ASSIGNMENT: Should a picture appear anywhere in the data, omit it and copy everything else exactly.

SUPPLIED ENTRIES:
# # # #
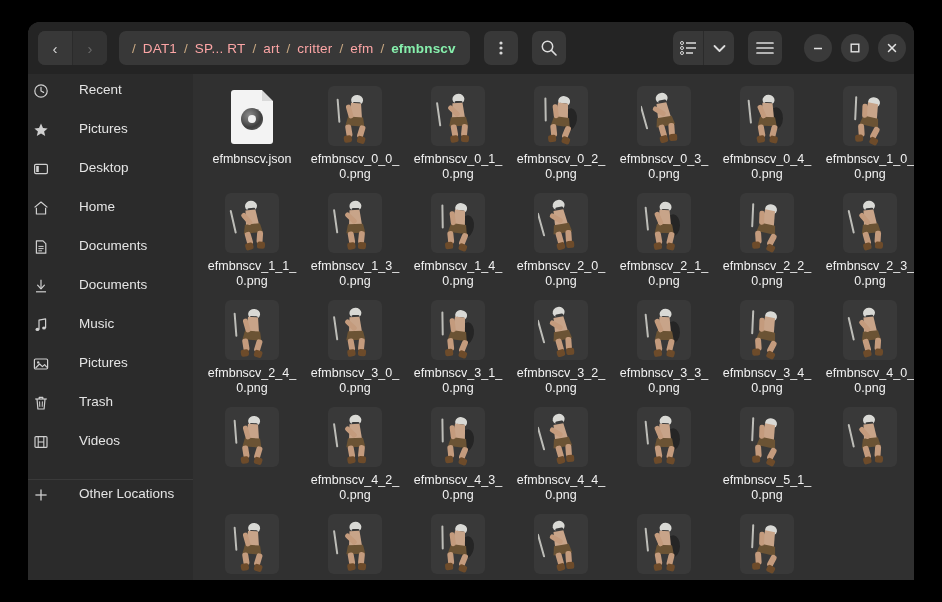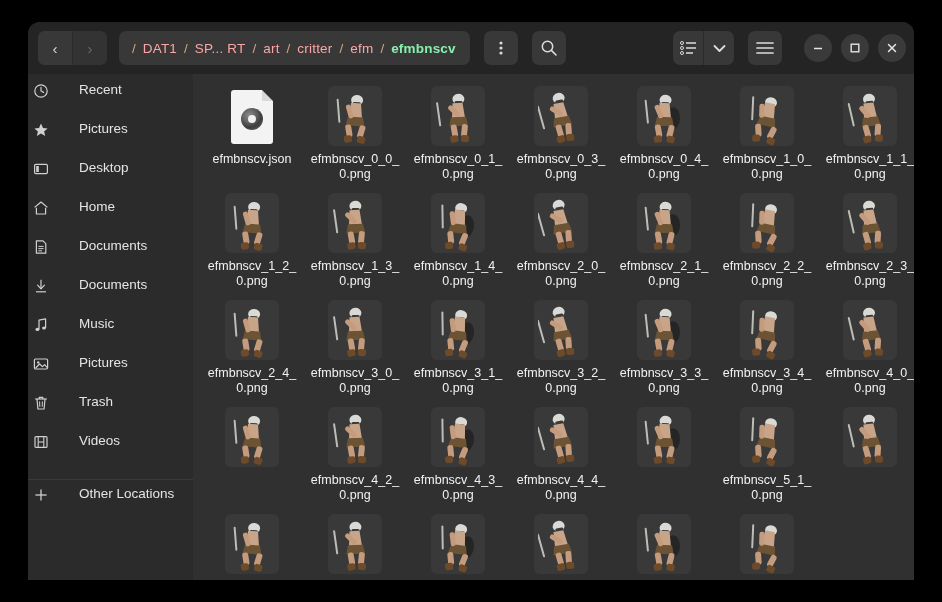--- a/index.html
+++ b/index.html
@@ -487,20 +487,47 @@
 
       <rect x="13" y="17" width="5" height="14" rx="2.2" fill="#c49b7d" transform="rotate(-45 16 19)"></rect>
     </g>
   </svg>
             </div>
             <div class="label">efmbnscv_0_1_0.png</div>
           </div>
           <div class="cell">
             <div class="thumb">
   <svg viewBox="0 0 46 58" width="46" height="58">
+    <g transform="rotate(8 23 30)">
+      <ellipse cx="32" cy="30" rx="7" ry="11" fill="#252525"></ellipse>
+
+      <line x1="7.5" y1="34" x2="6" y2="12" stroke="#bdbdb8" stroke-width="2" stroke-linecap="round" transform="rotate(-5 14 26)"></line>
+
+      <ellipse cx="23.785714285714285" cy="13" rx="6" ry="5.2" fill="#d9d9d5"></ellipse>
+      <rect x="19.785714285714285" y="15" width="8" height="4" rx="1.4" fill="#3a3a3a"></rect>
+
+      <path d="M18 15 L28 15 L30 30 L17 30 Z" fill="#c8a489"></path>
+
+      <path d="M16 29 L31 29 L33 38 L14 38 Z" fill="#6b5334"></path>
+
+      <rect x="13.333333333333332" y="36" width="6" height="13" rx="2.4" fill="#c49b7d" transform="rotate(-14 21 38)"></rect>
+      <rect x="28.666666666666668" y="36" width="6" height="13" rx="2.4" fill="#c49b7d" transform="rotate(14 27 38)"></rect>
+
+      <rect x="12.333333333333332" y="47" width="8" height="7" rx="2.2" fill="#6d4b2a" transform="rotate(-14 21 48)"></rect>
+      <rect x="27.666666666666668" y="47" width="8" height="7" rx="2.2" fill="#6d4b2a" transform="rotate(14 27 48)"></rect>
+
+      <rect x="13" y="17" width="5" height="14" rx="2.2" fill="#c49b7d" transform="rotate(-15 16 19)"></rect>
+    </g>
+  </svg>
+            </div>
+            <div class="label">efmbnscv_0_2_0.png</div>
+          </div>
+          <div class="cell">
+            <div class="thumb">
+  <svg viewBox="0 0 46 58" width="46" height="58">
     <g transform="rotate(-10 23 30)">
 
       <line x1="1.666666666666666" y1="34" x2="6" y2="12" stroke="#bdbdb8" stroke-width="2" stroke-linecap="round" transform="rotate(-16.666666666666668 14 26)"></line>
 
       <ellipse cx="24.142857142857142" cy="10" rx="6" ry="5.2" fill="#d9d9d5"></ellipse>
       <rect x="20.142857142857142" y="12" width="8" height="4" rx="1.4" fill="#3a3a3a"></rect>
 
       <path d="M18 15 L28 15 L30 30 L17 30 Z" fill="#c8a489"></path>
 
       <path d="M16 29 L31 29 L33 38 L14 38 Z" fill="#6b5334"></path>
@@ -588,46 +615,20 @@
       <rect x="27.333333333333332" y="36" width="6" height="13" rx="2.4" fill="#c49b7d" transform="rotate(10 27 38)"></rect>
 
       <rect x="13.666666666666666" y="47" width="8" height="7" rx="2.2" fill="#6d4b2a" transform="rotate(-10 21 48)"></rect>
       <rect x="26.333333333333332" y="47" width="8" height="7" rx="2.2" fill="#6d4b2a" transform="rotate(10 27 48)"></rect>
 
       <rect x="13" y="17" width="5" height="14" rx="2.2" fill="#c49b7d" transform="rotate(-35 16 19)"></rect>
     </g>
   </svg>
             </div>
             <div class="label">efmbnscv_1_1_0.png</div>
-          </div>
-          <div class="cell">
-            <div class="thumb">
-  <svg viewBox="0 0 46 58" width="46" height="58">
-    <g transform="rotate(4 23 30)">
-
-      <line x1="6.666666666666666" y1="34" x2="6" y2="12" stroke="#bdbdb8" stroke-width="2" stroke-linecap="round" transform="rotate(-6.666666666666667 14 26)"></line>
-
-      <ellipse cx="23.857142857142858" cy="12" rx="6" ry="5.2" fill="#d9d9d5"></ellipse>
-      <rect x="19.857142857142858" y="14" width="8" height="4" rx="1.4" fill="#3a3a3a"></rect>
-
-      <path d="M18 15 L28 15 L30 30 L17 30 Z" fill="#c8a489"></path>
-
-      <path d="M16 29 L31 29 L33 38 L14 38 Z" fill="#6b5334"></path>
-
-      <rect x="13.666666666666668" y="36" width="6" height="13" rx="2.4" fill="#c49b7d" transform="rotate(-13 21 38)"></rect>
-      <rect x="28.333333333333332" y="36" width="6" height="13" rx="2.4" fill="#c49b7d" transform="rotate(13 27 38)"></rect>
-
-      <rect x="12.666666666666668" y="47" width="8" height="7" rx="2.2" fill="#6d4b2a" transform="rotate(-13 21 48)"></rect>
-      <rect x="27.333333333333332" y="47" width="8" height="7" rx="2.2" fill="#6d4b2a" transform="rotate(13 27 48)"></rect>
-
-      <rect x="13" y="17" width="5" height="14" rx="2.2" fill="#c49b7d" transform="rotate(-20 16 19)"></rect>
-    </g>
-  </svg>
-            </div>
-            <div class="label">efmbnscv_1_2_0.png</div>
           </div>
           <div class="cell">
             <div class="thumb">
   <svg viewBox="0 0 46 58" width="46" height="58">
     <g transform="rotate(-2 23 30)">
 
       <line x1="2.5" y1="34" x2="6" y2="12" stroke="#bdbdb8" stroke-width="2" stroke-linecap="round" transform="rotate(-15 14 26)"></line>
 
       <ellipse cx="24.071428571428573" cy="11" rx="6" ry="5.2" fill="#d9d9d5"></ellipse>
       <rect x="20.071428571428573" y="13" width="8" height="4" rx="1.4" fill="#3a3a3a"></rect>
# # # #
RESULT OF THIS EXERCISE:
--- a/index.html
+++ b/index.html
@@ -487,20 +487,47 @@
 
       <rect x="13" y="17" width="5" height="14" rx="2.2" fill="#c49b7d" transform="rotate(-45 16 19)"></rect>
     </g>
   </svg>
             </div>
             <div class="label">efmbnscv_0_1_0.png</div>
           </div>
           <div class="cell">
             <div class="thumb">
   <svg viewBox="0 0 46 58" width="46" height="58">
+    <g transform="rotate(8 23 30)">
+      <ellipse cx="32" cy="30" rx="7" ry="11" fill="#252525"></ellipse>
+
+      <line x1="7.5" y1="34" x2="6" y2="12" stroke="#bdbdb8" stroke-width="2" stroke-linecap="round" transform="rotate(-5 14 26)"></line>
+
+      <ellipse cx="23.785714285714285" cy="13" rx="6" ry="5.2" fill="#d9d9d5"></ellipse>
+      <rect x="19.785714285714285" y="15" width="8" height="4" rx="1.4" fill="#3a3a3a"></rect>
+
+      <path d="M18 15 L28 15 L30 30 L17 30 Z" fill="#c8a489"></path>
+
+      <path d="M16 29 L31 29 L33 38 L14 38 Z" fill="#6b5334"></path>
+
+      <rect x="13.333333333333332" y="36" width="6" height="13" rx="2.4" fill="#c49b7d" transform="rotate(-14 21 38)"></rect>
+      <rect x="28.666666666666668" y="36" width="6" height="13" rx="2.4" fill="#c49b7d" transform="rotate(14 27 38)"></rect>
+
+      <rect x="12.333333333333332" y="47" width="8" height="7" rx="2.2" fill="#6d4b2a" transform="rotate(-14 21 48)"></rect>
+      <rect x="27.666666666666668" y="47" width="8" height="7" rx="2.2" fill="#6d4b2a" transform="rotate(14 27 48)"></rect>
+
+      <rect x="13" y="17" width="5" height="14" rx="2.2" fill="#c49b7d" transform="rotate(-15 16 19)"></rect>
+    </g>
+  </svg>
+            </div>
+            <div class="label">efmbnscv_0_2_0.png</div>
+          </div>
+          <div class="cell">
+            <div class="thumb">
+  <svg viewBox="0 0 46 58" width="46" height="58">
     <g transform="rotate(-10 23 30)">
 
       <line x1="1.666666666666666" y1="34" x2="6" y2="12" stroke="#bdbdb8" stroke-width="2" stroke-linecap="round" transform="rotate(-16.666666666666668 14 26)"></line>
 
       <ellipse cx="24.142857142857142" cy="10" rx="6" ry="5.2" fill="#d9d9d5"></ellipse>
       <rect x="20.142857142857142" y="12" width="8" height="4" rx="1.4" fill="#3a3a3a"></rect>
 
       <path d="M18 15 L28 15 L30 30 L17 30 Z" fill="#c8a489"></path>
 
       <path d="M16 29 L31 29 L33 38 L14 38 Z" fill="#6b5334"></path>
@@ -588,46 +615,20 @@
       <rect x="27.333333333333332" y="36" width="6" height="13" rx="2.4" fill="#c49b7d" transform="rotate(10 27 38)"></rect>
 
       <rect x="13.666666666666666" y="47" width="8" height="7" rx="2.2" fill="#6d4b2a" transform="rotate(-10 21 48)"></rect>
       <rect x="26.333333333333332" y="47" width="8" height="7" rx="2.2" fill="#6d4b2a" transform="rotate(10 27 48)"></rect>
 
       <rect x="13" y="17" width="5" height="14" rx="2.2" fill="#c49b7d" transform="rotate(-35 16 19)"></rect>
     </g>
   </svg>
             </div>
             <div class="label">efmbnscv_1_1_0.png</div>
-          </div>
-          <div class="cell">
-            <div class="thumb">
-  <svg viewBox="0 0 46 58" width="46" height="58">
-    <g transform="rotate(4 23 30)">
-
-      <line x1="6.666666666666666" y1="34" x2="6" y2="12" stroke="#bdbdb8" stroke-width="2" stroke-linecap="round" transform="rotate(-6.666666666666667 14 26)"></line>
-
-      <ellipse cx="23.857142857142858" cy="12" rx="6" ry="5.2" fill="#d9d9d5"></ellipse>
-      <rect x="19.857142857142858" y="14" width="8" height="4" rx="1.4" fill="#3a3a3a"></rect>
-
-      <path d="M18 15 L28 15 L30 30 L17 30 Z" fill="#c8a489"></path>
-
-      <path d="M16 29 L31 29 L33 38 L14 38 Z" fill="#6b5334"></path>
-
-      <rect x="13.666666666666668" y="36" width="6" height="13" rx="2.4" fill="#c49b7d" transform="rotate(-13 21 38)"></rect>
-      <rect x="28.333333333333332" y="36" width="6" height="13" rx="2.4" fill="#c49b7d" transform="rotate(13 27 38)"></rect>
-
-      <rect x="12.666666666666668" y="47" width="8" height="7" rx="2.2" fill="#6d4b2a" transform="rotate(-13 21 48)"></rect>
-      <rect x="27.333333333333332" y="47" width="8" height="7" rx="2.2" fill="#6d4b2a" transform="rotate(13 27 48)"></rect>
-
-      <rect x="13" y="17" width="5" height="14" rx="2.2" fill="#c49b7d" transform="rotate(-20 16 19)"></rect>
-    </g>
-  </svg>
-            </div>
-            <div class="label">efmbnscv_1_2_0.png</div>
           </div>
           <div class="cell">
             <div class="thumb">
   <svg viewBox="0 0 46 58" width="46" height="58">
     <g transform="rotate(-2 23 30)">
 
       <line x1="2.5" y1="34" x2="6" y2="12" stroke="#bdbdb8" stroke-width="2" stroke-linecap="round" transform="rotate(-15 14 26)"></line>
 
       <ellipse cx="24.071428571428573" cy="11" rx="6" ry="5.2" fill="#d9d9d5"></ellipse>
       <rect x="20.071428571428573" y="13" width="8" height="4" rx="1.4" fill="#3a3a3a"></rect>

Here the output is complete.